Entre Justification Et Accusations : Une Affaire Judiciaire En Cours
Les révélations médicales ne clôturent pas le dossier. Elles l’ouvrent sur un terrain judiciaire où les versions s’opposent frontalement. Le chasseur identifié reconnaît avoir lancé des pierres sur l’animal, mais conteste toute intention malveillante. Sa défense ? Il voulait simplement éloigner le lynx, sans percevoir son état de faiblesse extrême ni sa cécité partielle.
Une explication qui ne convainc pas les associations de protection de la faune. Pour elles, la répétition des agressions sur deux jours consécutifs, dont une sur propriété privée après intrusion illégale, révèle une volonté délibérée de nuire. Comment croire à une simple tentative d’éloignement quand on franchit une clôture pour jeter branches et cailloux sur un animal déjà moribond ?
Deux procédures judiciaires distinctes sont désormais en cours. La première vise l’auteur inconnu des tirs d’arme à feu pour tentative de destruction d’une espèce strictement protégée – un délit passible de trois ans d’emprisonnement et 150 000 euros d’amende.
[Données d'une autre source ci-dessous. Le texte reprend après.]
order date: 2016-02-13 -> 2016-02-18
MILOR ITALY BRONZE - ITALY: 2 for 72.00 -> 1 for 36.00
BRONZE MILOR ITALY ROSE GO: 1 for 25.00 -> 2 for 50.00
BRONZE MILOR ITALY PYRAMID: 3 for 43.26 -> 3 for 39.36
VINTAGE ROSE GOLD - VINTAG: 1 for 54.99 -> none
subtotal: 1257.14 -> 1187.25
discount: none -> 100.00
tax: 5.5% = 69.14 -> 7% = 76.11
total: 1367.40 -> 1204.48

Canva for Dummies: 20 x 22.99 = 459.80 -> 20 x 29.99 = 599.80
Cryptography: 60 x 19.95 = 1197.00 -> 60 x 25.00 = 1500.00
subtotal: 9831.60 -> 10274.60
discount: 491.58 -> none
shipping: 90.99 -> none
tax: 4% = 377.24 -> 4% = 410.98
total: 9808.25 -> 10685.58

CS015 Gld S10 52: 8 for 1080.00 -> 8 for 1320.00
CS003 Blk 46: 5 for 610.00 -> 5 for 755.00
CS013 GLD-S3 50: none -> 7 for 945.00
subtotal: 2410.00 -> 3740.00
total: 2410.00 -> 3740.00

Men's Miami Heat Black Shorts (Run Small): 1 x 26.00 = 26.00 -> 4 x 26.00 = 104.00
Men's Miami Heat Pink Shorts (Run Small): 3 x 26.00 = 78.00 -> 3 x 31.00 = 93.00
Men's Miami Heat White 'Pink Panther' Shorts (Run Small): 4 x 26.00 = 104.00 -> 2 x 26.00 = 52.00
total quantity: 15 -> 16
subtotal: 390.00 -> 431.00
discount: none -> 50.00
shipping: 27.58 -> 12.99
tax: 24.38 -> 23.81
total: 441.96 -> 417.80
La seconde cible les jets de pierres, qualifiés juridiquement de perturbation intentionnelle d’un animal sauvage.
Les enquêteurs cherchent maintenant à déterminer si ces actes relèvent d’une négligence coupable ou d’un braconnage caractérisé. La découverte de deux calibres différents suggère l’implication de plusieurs tireurs, élargissant potentiellement le cercle des responsables. Dans le Haut-Bugey, l’affaire mobilise autant les tribunaux que les consciences.